E’ singolare che solo una parte del proprio impegno venga ricosciuta a questa persona, la parte che ha migliorato le relazioni commerciali, solo la punta dell’iceberg in una società dove il contributo dell’attivismo dal basso da parte degli immigrati e delle comunità locali nelle province, nelle periferie, è il motore di quella integrazione reciproca che sta dipingendo l’Europa di oggi e che costruirà quella di domani, con la lenta apertura alle culture anche più lontane che continuamente si innestano in quelle di approdo, all’Esquilino come nelle banlieues parigine.
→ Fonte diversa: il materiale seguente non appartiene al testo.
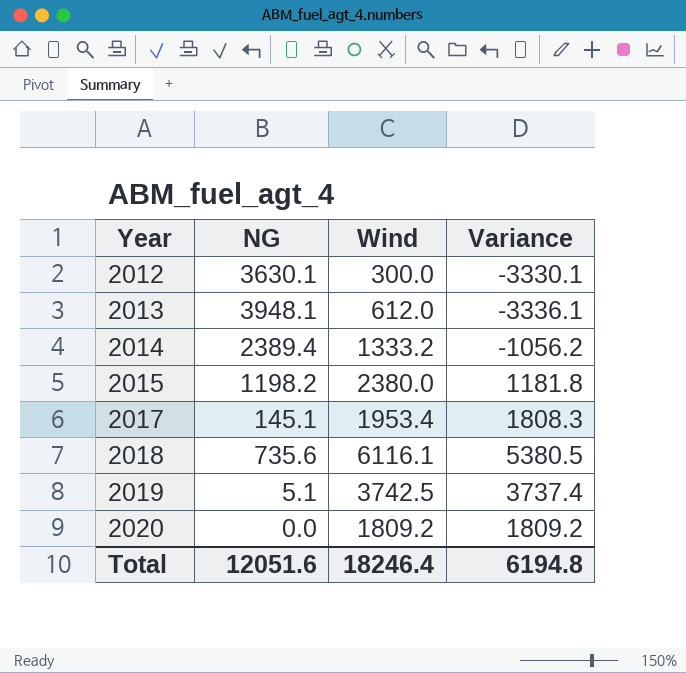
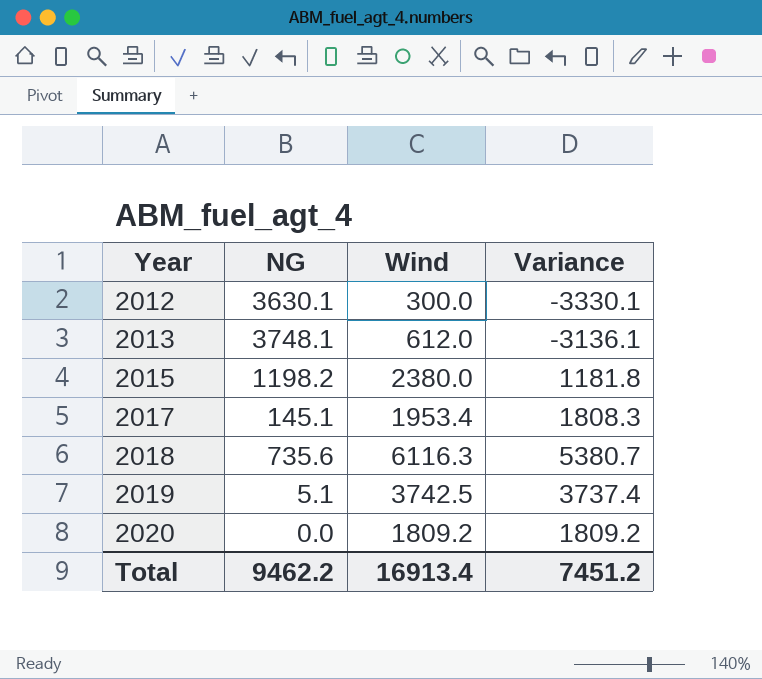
row 2014: 2389.4 | 1333.2 | -1056.2 -> none
2013 | NG: 3948.1 -> 3748.1
2013 | Variance: -3336.1 -> -3136.1
2018 | Wind: 6116.1 -> 6116.3
2018 | Variance: 5380.5 -> 5380.7
Total | NG: 12051.6 -> 9462.2
Total | Wind: 18246.4 -> 16913.4
Total | Variance: 6194.8 -> 7451.2

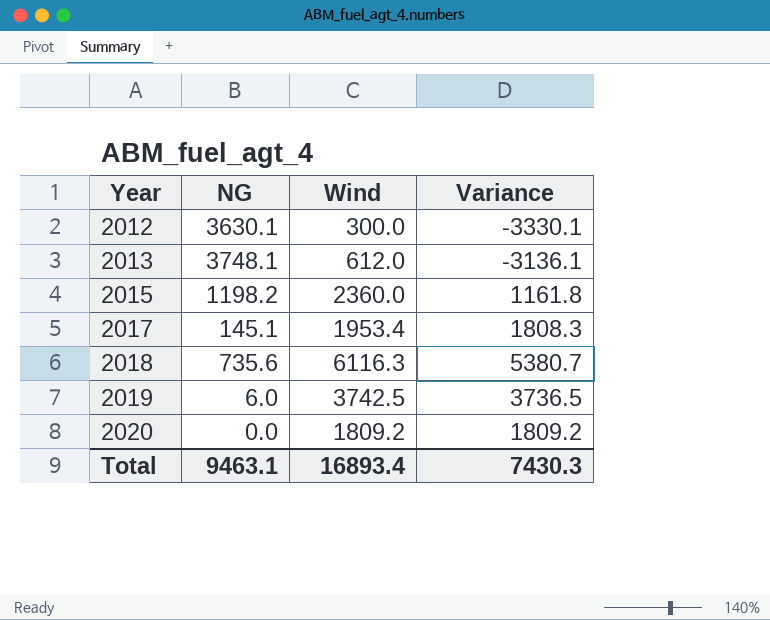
2015 | Wind: 2380.0 -> 2360.0
2015 | Variance: 1181.8 -> 1161.8
2019 | NG: 5.1 -> 6.0
2019 | Variance: 3737.4 -> 3736.5
Total | NG: 9462.2 -> 9463.1
Total | Wind: 16913.4 -> 16893.4
Total | Variance: 7451.2 -> 7430.3

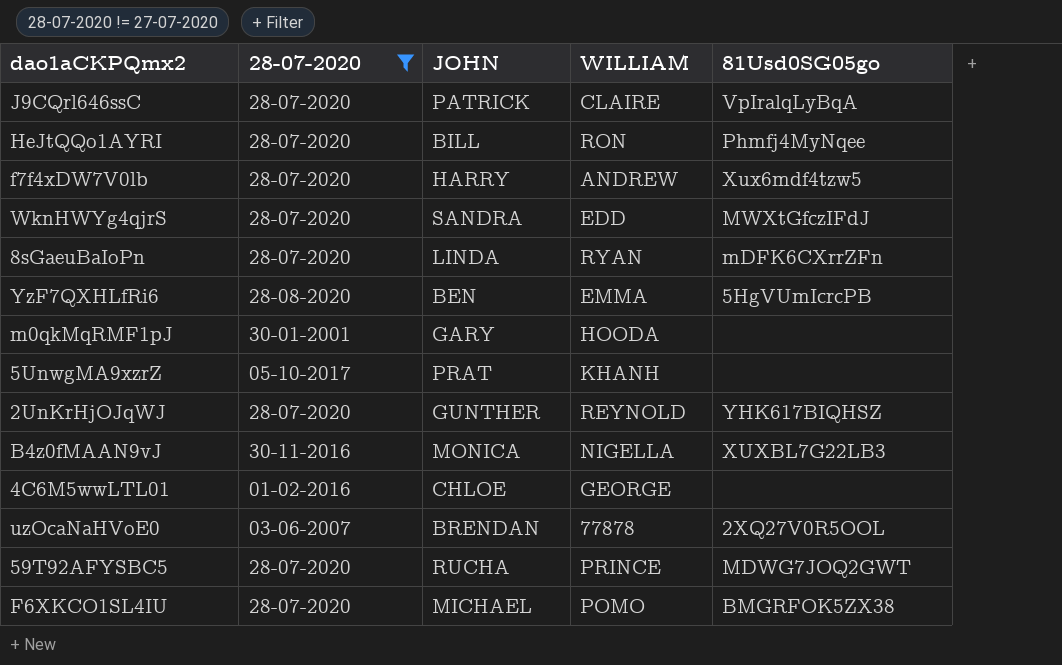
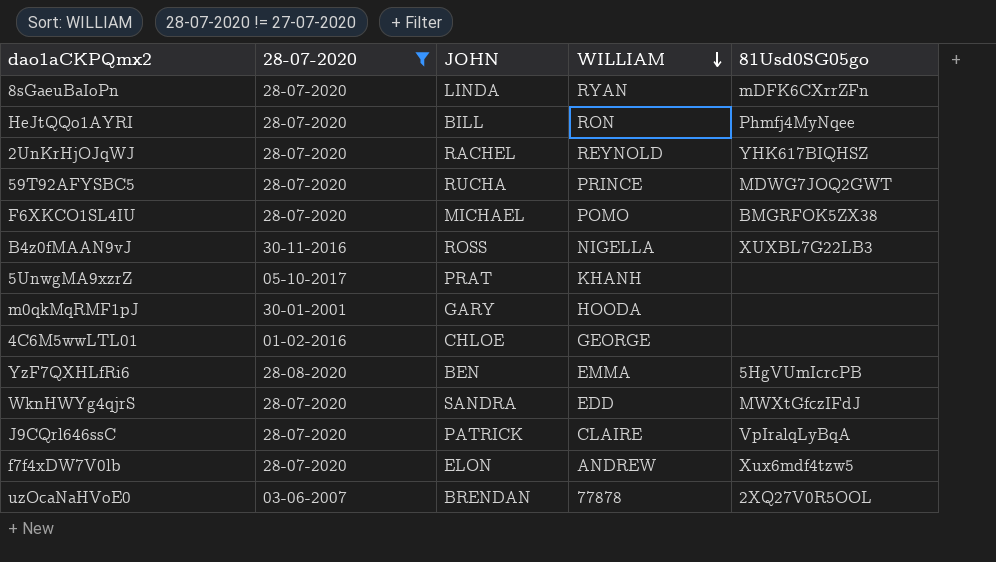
row order: none -> WILLIAM descending
2UnKrHjOJqWJ | JOHN: GUNTHER -> RACHEL
B4z0fMAAN9vJ | JOHN: MONICA -> ROSS
f7f4xDW7V0lb | JOHN: HARRY -> ELON

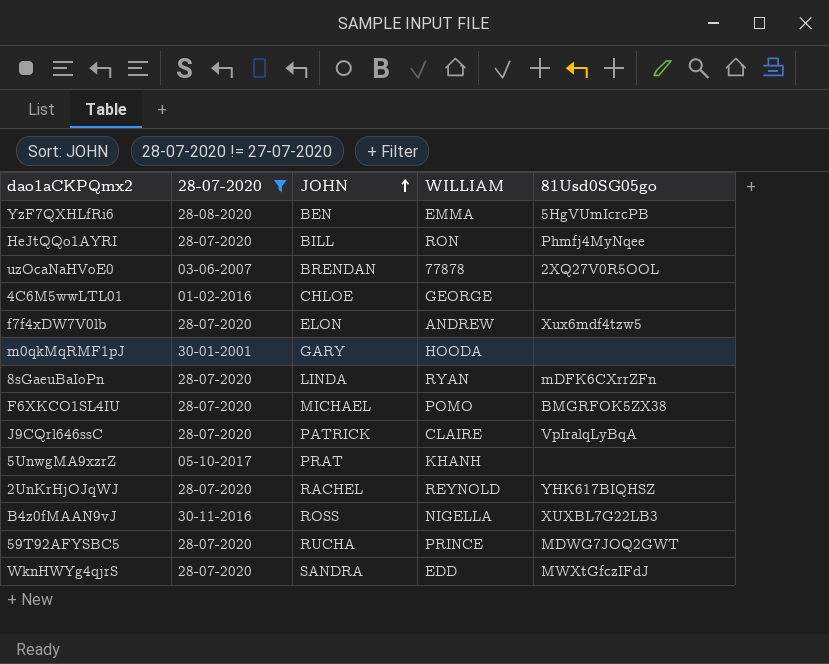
row order: WILLIAM descending -> JOHN ascending

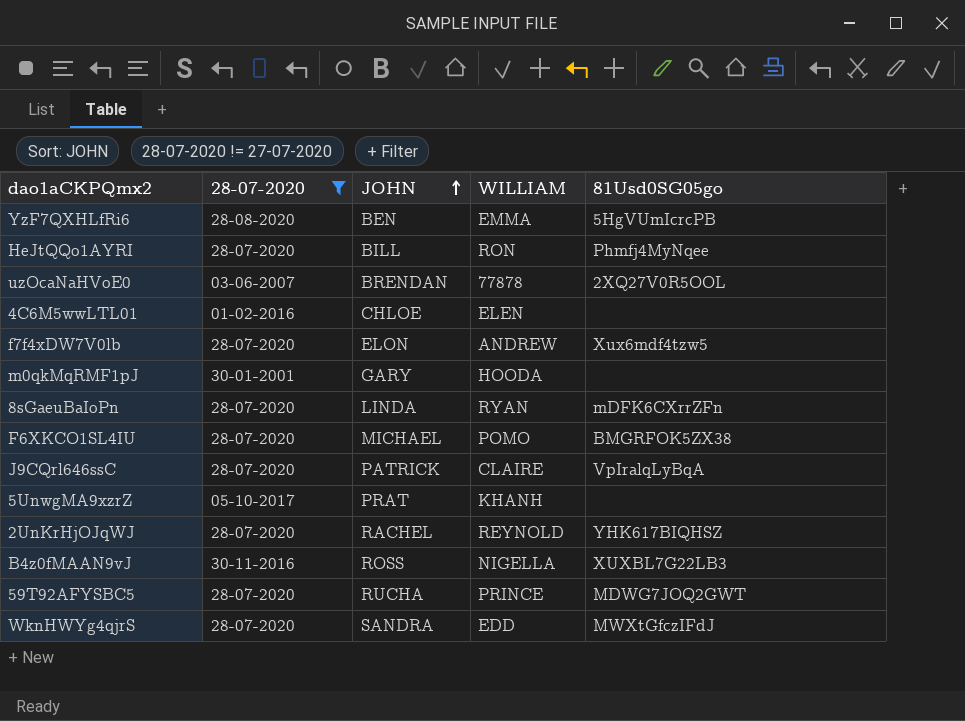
4C6M5wwLTL01 | WILLIAM: GEORGE -> ELEN

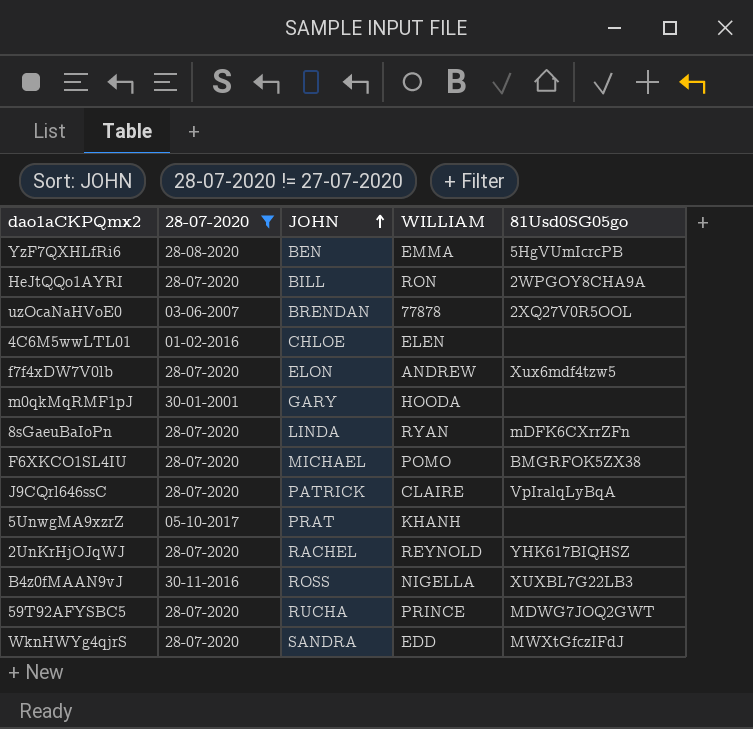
HeJtQQo1AYRI | 81Usd0SG05go: Phmfj4MyNqee -> 2WPGOY8CHA9A

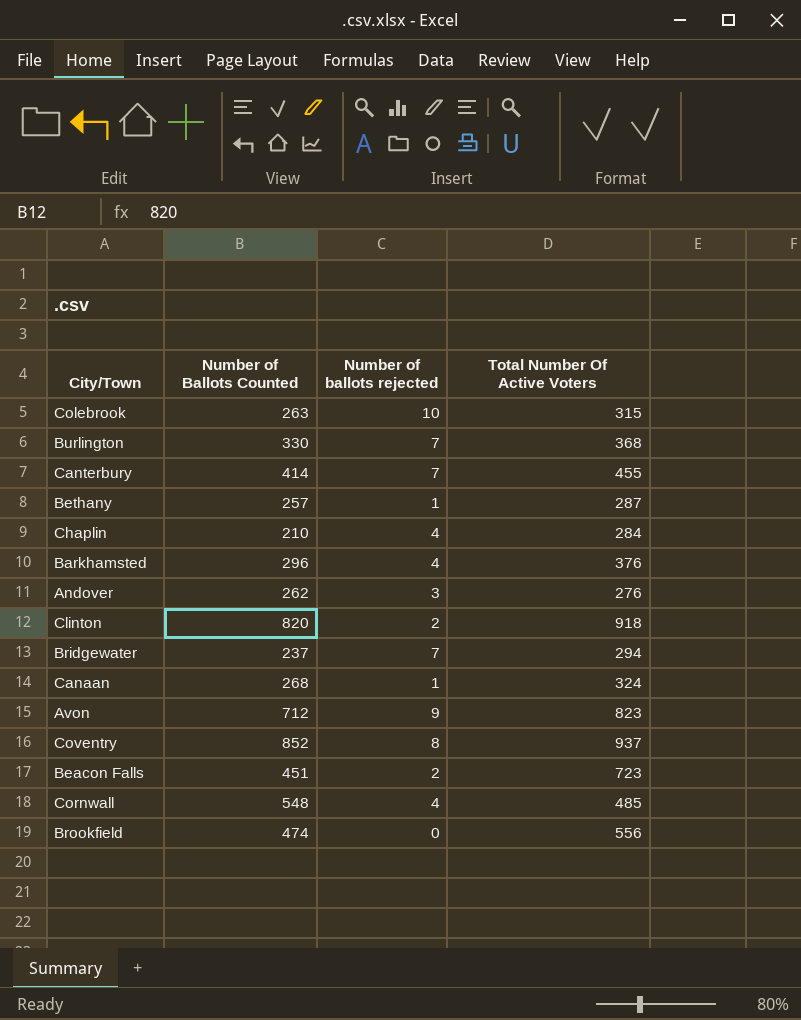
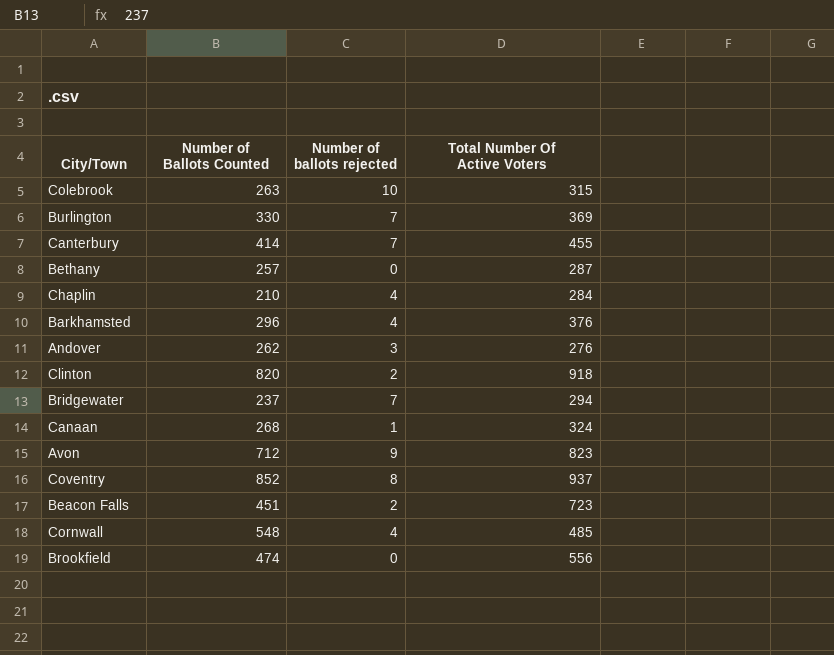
Burlington | Total Number Of Active Voters: 368 -> 369
Bethany | Number of ballots rejected: 1 -> 0

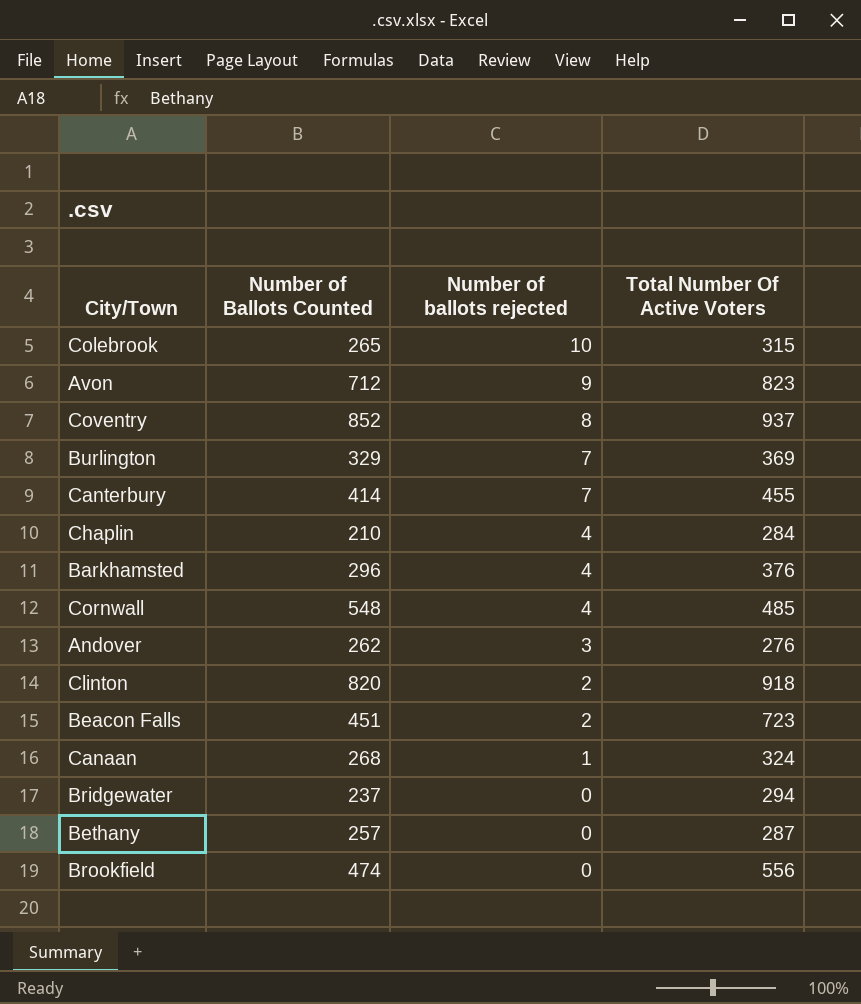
row order: none -> Number of ballots rejected descending
Colebrook | Number of Ballots Counted: 263 -> 265
Burlington | Number of Ballots Counted: 330 -> 329
Bridgewater | Number of ballots rejected: 7 -> 0

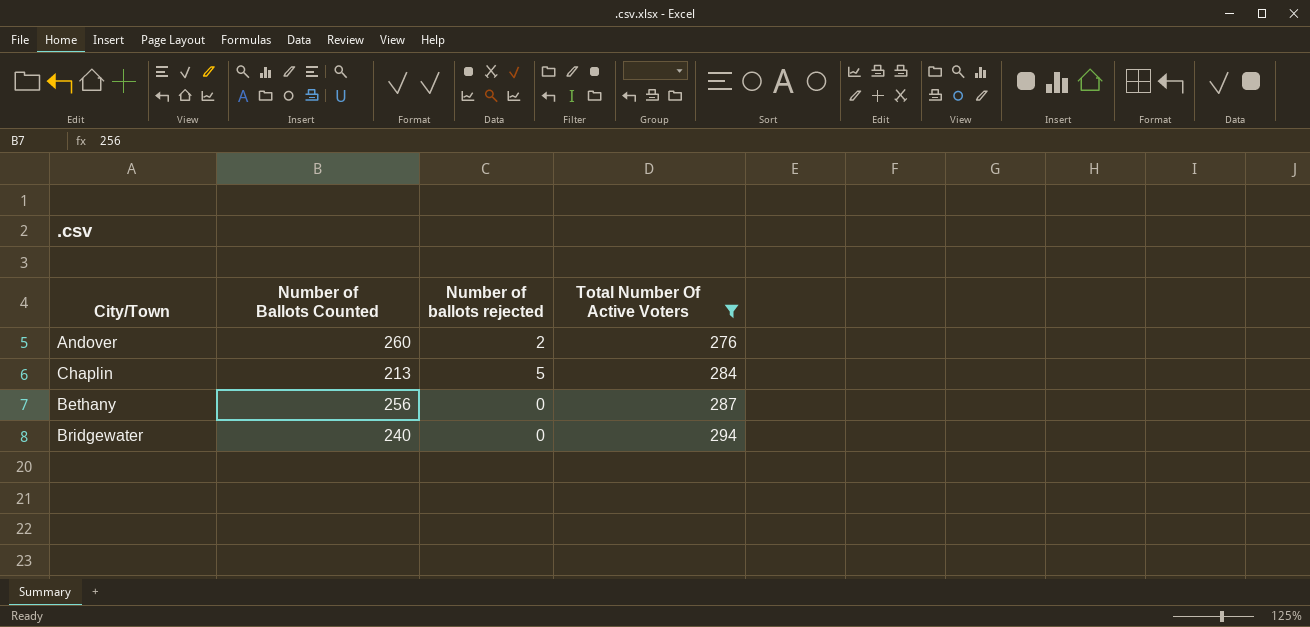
filter: none -> Total Number Of Active Voters <= 294
row order: Number of ballots rejected descending -> Total Number Of Active Voters ascending
Andover | Number of Ballots Counted: 262 -> 260
Andover | Number of ballots rejected: 3 -> 2
Chaplin | Number of Ballots Counted: 210 -> 213
Chaplin | Number of ballots rejected: 4 -> 5
Bethany | Number of Ballots Counted: 257 -> 256
Bridgewater | Number of Ballots Counted: 237 -> 240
Ed è limitativo riconoscere lo sforzo di una vita “politica” nel senso più significativo del termine, soltanto a chi oramai ha assunto già da ventitrè anni la patente di europeo.
 
Ma questa storia, la storia di una donna che trova lavoro come operaia e cucitrice a sedici anni, che a ventiquattro si trasferisce in Francia dove per altri diciotto anni sarà una extracomunitaria soggetta a tutta la precarietà con il suo corollario di permessi e di sfruttamento del lavoro, ma dedicherà tutto il suo tempo libero ad assistere gli altri immigrati del suo paese, il Portogallo, andando a lavorare all’alba per avere poi il tempo di confrontarsi con le istituzioni, fa pensare a molte altre storie velate dalla distrazione dell’efficenza contemporanea e dalla patinatura della comunicazione-spettacolo. Anche perchè come accade oggi con ungheresi e slovacchi, questa storia non è finita con l’accesso alla Ue. Ancora nel 2004 Aurora ha dovuto intraprendere una campagna per rendere più facile per la comunità portoghese avere la residenza in Francia, e lo stato da cui proviene è un membro della comunità fin dal 1986 ! Quanti anni ci vorranno perchè i cittadini dei Balcani siano considerati alla pari degli europei dei membri “doc” e quanti ce ne vorranno ancora perchè la società europea riconosca gli immigrati anche dagli altri continenti come persone e non soltanto come numeri destinati ad alimentare il mercato?
 
Il premio che Aurora De Freitas ha ricevuto è un premio, è scritto nel riconoscimento, ai cittadini che hanno compreso che lottare per i diritti all’interno di questo mercato è qualcosa per cui vale la pena di spendersi. “Faccio queste cose perchè non mi piace vedere la gente soffrire” ha dichiarato Aurora nel ricevere il Single Market Award, probabilmente sono tanti gli immigrati interni, comunitari e non, che la pensano come lei. Il migliore riconoscimento per loro sarebbe un’ Europa che non li vede soltanto come un grande mercato.